Opponents of the expansion argue food stamps are beyond the original mission of the agriculture department. In an essay written for the libertarian-leaning Georgia Public Policy Foundation, University of Georgia Professor Emeritus Harold Brown argues that shift bloats the department budget.
“In times of great controversy over the cost of government, it is time to question USDA's straying from its traditional mandates,” Brown writes. “Remove nutrition programs from USDA and let it concentrate on what made it great.”
That criticism is tempered, though, considering the foundation has not taken an official stance against food stamps or advocated for any changes. Funding for food assistance also has been spared from budget controversies on the federal level.
Still, despite its relative budget safety, the program only serves about 70 percent of people who qualify for food stamps, Smith said.
One factor is the lack of computer literacy – or of a computer itself – to file an application. That is where food pantries like the CAMP center play a key role in encouraging applications.
Little technical savvy is needed for the food stamps, which years ago shifted from coupons to a Electronic Benefits Transfer card that functions much like any debit card. The cards can be used only for food, with checkout machines at stores configured to determine what products qualify for purchase.
Still, workers on the front lines say there remains a stigma of applying for aid, especially among senior citizens who never before needed help.

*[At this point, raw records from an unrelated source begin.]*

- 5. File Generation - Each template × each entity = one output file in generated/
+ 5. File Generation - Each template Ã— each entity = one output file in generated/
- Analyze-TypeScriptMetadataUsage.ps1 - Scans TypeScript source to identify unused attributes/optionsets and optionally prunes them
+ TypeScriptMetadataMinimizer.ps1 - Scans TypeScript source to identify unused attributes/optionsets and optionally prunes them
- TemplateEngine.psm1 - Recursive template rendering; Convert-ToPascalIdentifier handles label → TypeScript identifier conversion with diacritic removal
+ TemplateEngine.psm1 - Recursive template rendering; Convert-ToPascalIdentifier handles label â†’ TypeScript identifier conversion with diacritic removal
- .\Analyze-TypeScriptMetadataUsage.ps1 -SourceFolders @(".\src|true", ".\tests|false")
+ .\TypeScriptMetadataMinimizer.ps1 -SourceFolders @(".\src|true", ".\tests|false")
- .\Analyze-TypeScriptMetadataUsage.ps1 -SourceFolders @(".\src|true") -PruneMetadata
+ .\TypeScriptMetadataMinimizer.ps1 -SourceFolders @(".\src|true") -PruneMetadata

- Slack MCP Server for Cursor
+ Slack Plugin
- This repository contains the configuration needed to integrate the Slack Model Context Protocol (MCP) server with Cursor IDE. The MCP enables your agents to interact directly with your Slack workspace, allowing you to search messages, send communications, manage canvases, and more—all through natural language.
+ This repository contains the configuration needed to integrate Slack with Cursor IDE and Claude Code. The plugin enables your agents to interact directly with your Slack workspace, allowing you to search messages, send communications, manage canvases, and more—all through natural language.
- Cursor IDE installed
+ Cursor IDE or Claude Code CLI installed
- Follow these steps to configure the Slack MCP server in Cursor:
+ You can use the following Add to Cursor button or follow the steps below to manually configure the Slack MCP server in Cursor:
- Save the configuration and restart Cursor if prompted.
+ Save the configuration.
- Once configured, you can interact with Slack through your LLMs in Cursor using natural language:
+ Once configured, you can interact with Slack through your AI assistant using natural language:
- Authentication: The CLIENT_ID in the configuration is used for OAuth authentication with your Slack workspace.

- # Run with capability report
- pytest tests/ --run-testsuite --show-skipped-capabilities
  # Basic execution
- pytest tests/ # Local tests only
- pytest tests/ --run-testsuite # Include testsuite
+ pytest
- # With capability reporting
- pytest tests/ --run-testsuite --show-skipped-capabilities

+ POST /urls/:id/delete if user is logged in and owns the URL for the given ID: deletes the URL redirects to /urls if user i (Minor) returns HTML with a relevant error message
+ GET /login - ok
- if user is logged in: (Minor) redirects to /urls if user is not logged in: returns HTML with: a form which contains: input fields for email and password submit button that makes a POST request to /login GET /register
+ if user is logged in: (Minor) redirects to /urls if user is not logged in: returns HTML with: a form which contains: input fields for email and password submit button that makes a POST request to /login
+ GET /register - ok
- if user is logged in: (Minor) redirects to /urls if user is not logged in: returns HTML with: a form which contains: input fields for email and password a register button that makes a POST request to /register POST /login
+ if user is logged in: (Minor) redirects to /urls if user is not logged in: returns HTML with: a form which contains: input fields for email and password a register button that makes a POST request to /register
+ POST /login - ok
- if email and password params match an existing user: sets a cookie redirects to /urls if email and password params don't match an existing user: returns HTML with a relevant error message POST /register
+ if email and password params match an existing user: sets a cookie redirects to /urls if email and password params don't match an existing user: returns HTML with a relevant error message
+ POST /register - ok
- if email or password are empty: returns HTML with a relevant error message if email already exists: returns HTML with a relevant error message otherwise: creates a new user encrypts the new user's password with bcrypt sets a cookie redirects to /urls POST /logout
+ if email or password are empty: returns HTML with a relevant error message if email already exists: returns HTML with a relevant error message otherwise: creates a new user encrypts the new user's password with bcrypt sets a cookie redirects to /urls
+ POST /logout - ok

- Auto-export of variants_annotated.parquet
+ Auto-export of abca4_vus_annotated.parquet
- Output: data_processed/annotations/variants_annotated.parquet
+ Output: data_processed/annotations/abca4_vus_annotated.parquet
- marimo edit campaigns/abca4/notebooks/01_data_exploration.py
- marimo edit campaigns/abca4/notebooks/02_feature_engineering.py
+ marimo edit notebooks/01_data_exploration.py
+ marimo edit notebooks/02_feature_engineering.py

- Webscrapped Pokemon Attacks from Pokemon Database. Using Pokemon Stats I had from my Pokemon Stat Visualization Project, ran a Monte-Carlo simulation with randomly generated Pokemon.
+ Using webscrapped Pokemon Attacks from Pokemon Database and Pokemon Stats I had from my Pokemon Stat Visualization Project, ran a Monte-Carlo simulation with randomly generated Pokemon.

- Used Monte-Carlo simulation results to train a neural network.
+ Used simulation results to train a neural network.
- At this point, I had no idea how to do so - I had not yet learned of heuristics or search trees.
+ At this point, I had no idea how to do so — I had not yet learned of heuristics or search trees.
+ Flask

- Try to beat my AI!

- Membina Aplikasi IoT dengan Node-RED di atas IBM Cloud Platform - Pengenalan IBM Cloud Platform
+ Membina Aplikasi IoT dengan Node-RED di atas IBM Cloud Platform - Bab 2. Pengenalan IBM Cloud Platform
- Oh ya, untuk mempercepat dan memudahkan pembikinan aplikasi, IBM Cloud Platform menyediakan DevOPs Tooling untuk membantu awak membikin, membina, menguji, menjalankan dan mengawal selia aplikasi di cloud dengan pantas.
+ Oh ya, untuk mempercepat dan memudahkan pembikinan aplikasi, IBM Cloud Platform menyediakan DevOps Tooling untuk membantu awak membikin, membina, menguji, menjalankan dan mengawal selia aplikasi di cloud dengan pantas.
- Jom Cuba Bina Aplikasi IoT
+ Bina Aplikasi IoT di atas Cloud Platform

Vera Carrillo, an intake counselor at CAMP, said there is also a growing number of people of all ages who never before needed assistance. Many have some money coming in, but food is a distant third to priorities like housing and transportation.
“People say, ‘I didn’t think I would qualify,' or they think for years they didn’t need it, so now they don’t want it,” Carrillo said.
Joan Martin, who also recently received food from CAMP, applied years ago for food stamps but was $15 over the weekly limit. General recipients qualify if they are 130 percent over the federal poverty line, which is $22,350 for a family of four.
Now a retired daycare worker, the 70-year-old Lithia Springs woman is more likely to qualify – most senior citizens do – but isn’t sure she’ll bother.
“One month I had 37 cents left over,” Martin said of paying bills and medicine with her Social Security income. “But I don’t fool with food stamps. I’ll get by.”
Even those who receive food stamps will likely need some help. CAMP’s executive director Darlene Duke said the food pantry this year changed its rules, allowing needy people to receive food every month. They had been limited to assistance six times a year.
That effectively doubles their distribution, with each of the 12,000 families served getting about 95 pounds of food each time they visit.
“It’s a monthly need for a lot of these people,” Duke said. “We have to hook people up with every food program we can.”
Karen Ferguson is among those who needed regular help, even after qualifying for $175 of food stamps for her, her fiancé and three children in Austell.
Ferguson qualifies for survivor benefits from her late husband. Her fiancé does day labor and mechanic work when he can find it. Most of that money is spent on a Lithia Springs home and to keep a battered van running.
“Even with food stamps and donations, we make just enough to squeak by every month. Without them …” Ferguson trails off.
“Let’s just say we make it but we are going to need the food stamps for a while so we can make it,” Ferguson said.